AIM OF THE EXERCISE: Go through the following listing and count each line that contains the string "female"; the answer is that number alone.

THE DATA:
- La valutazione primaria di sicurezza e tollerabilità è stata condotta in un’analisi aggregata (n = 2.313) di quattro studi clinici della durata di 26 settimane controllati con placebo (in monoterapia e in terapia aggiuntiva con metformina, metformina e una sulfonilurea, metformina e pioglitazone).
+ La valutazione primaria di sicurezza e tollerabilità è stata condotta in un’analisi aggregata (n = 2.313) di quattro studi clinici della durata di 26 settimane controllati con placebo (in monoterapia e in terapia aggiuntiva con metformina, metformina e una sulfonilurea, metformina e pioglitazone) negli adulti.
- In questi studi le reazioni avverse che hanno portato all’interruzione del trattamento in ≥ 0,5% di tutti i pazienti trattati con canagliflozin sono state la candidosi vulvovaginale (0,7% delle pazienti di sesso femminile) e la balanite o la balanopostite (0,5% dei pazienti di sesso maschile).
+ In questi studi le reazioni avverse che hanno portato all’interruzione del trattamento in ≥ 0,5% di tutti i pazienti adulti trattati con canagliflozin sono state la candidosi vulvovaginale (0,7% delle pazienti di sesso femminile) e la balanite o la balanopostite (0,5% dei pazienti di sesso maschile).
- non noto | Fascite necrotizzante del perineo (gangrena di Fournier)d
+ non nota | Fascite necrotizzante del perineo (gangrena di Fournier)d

--

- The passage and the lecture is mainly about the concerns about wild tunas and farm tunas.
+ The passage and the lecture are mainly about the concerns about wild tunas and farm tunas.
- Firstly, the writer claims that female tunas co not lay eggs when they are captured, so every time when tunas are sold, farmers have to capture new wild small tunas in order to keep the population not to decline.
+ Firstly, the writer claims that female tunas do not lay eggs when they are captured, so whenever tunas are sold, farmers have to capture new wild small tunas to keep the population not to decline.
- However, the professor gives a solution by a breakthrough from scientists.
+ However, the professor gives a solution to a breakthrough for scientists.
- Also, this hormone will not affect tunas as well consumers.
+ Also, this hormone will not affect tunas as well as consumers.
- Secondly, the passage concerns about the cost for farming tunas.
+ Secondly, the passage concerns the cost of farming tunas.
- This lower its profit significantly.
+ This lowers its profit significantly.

...

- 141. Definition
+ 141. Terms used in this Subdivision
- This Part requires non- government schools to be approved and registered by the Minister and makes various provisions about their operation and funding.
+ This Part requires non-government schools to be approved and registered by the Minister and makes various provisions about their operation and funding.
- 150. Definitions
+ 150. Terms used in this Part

THE COMPLETED TASK: 2